Stopping Criteria • buscarR

Introduction

When we do machine learning-prioritised screening in a systematic review, we can only save work if we have a method for deciding when to stop. Several methods have been suggested, but those which rely on rules of thumb (like stopping after N consecutive irrelevant records) are not supported by either theory or empirical evaluations. A particular value of N may work well in one review, but do badly in another. The right value depends on the size of the dataset, the prevalence of relevant documents, the effectiveness of the machine learning algorithm, and a bit of luck. Moreover, using such a criterion does not allow us to say anything about our expected recall, nor our confidence in achieving it.

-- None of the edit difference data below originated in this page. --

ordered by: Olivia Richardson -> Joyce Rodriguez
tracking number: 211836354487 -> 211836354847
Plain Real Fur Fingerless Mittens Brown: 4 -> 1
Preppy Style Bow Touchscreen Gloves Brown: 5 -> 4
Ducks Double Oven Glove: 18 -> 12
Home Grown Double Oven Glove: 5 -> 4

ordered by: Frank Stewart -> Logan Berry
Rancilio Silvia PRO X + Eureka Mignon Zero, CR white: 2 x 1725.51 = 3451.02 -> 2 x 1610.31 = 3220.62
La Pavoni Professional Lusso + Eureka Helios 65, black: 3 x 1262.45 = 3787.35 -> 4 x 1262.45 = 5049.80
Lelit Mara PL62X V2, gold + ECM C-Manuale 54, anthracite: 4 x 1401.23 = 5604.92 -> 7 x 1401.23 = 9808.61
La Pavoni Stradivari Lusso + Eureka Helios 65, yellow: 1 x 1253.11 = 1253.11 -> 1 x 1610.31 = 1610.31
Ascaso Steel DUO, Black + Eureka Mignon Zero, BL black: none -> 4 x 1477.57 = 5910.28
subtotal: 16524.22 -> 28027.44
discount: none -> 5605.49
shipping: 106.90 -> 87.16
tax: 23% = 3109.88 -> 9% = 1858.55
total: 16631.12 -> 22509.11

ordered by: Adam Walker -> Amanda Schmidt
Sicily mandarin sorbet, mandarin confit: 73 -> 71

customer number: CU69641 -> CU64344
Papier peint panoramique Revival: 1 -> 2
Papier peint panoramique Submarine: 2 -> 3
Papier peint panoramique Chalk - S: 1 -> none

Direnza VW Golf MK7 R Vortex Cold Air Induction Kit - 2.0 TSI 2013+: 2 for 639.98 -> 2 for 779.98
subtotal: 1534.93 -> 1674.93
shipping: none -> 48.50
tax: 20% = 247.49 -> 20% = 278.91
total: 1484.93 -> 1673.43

In Callaghan and Müller-Hansen (2020) we offered a theoretically well motivated stopping criteria, which we demonstrated was safe to use. It allows you to communicate your confidence in achieving any arbitrary recall target. This package aims to make this stopping criteria easy to use for R users.

library(buscarR)

Data

Lets initialise some test data. For demonstration purposes, we define the number of documents, and the prevalence of relevant documents. Then we simulate a prioritised screening-like process, where we sample documents, where we are bias times more likely to select a random relevant document than a random irrelevant document.

N <- 60000 # number of documents
prevalence <- 0.01 # prevalence of relevant documents
r <- N*0.01 # number of relevant documents
bias <- 10


docs <- rep(0,N)
docs[1:r] <- 1
weights = rep(1,N)
weights[1:r] <- bias
set.seed(2023)
docs <- sample(
  docs, prob=weights, replace=F
)

df <- data.frame(relevant=docs)

plot(
  cumsum(df$relevant),
  type='l',
  main="Simulation of ML-prioritised screening",
  xlab="Documents seen",
  ylab="Relevant  documents seen"
)

When is it safe to stop?

Let’s imagine we’ve seen just the first 20,000 documents. We can use our stopping criteria to calculate a p score for a null hypothesis that we have missed so many documents that we have not achieved our recall target.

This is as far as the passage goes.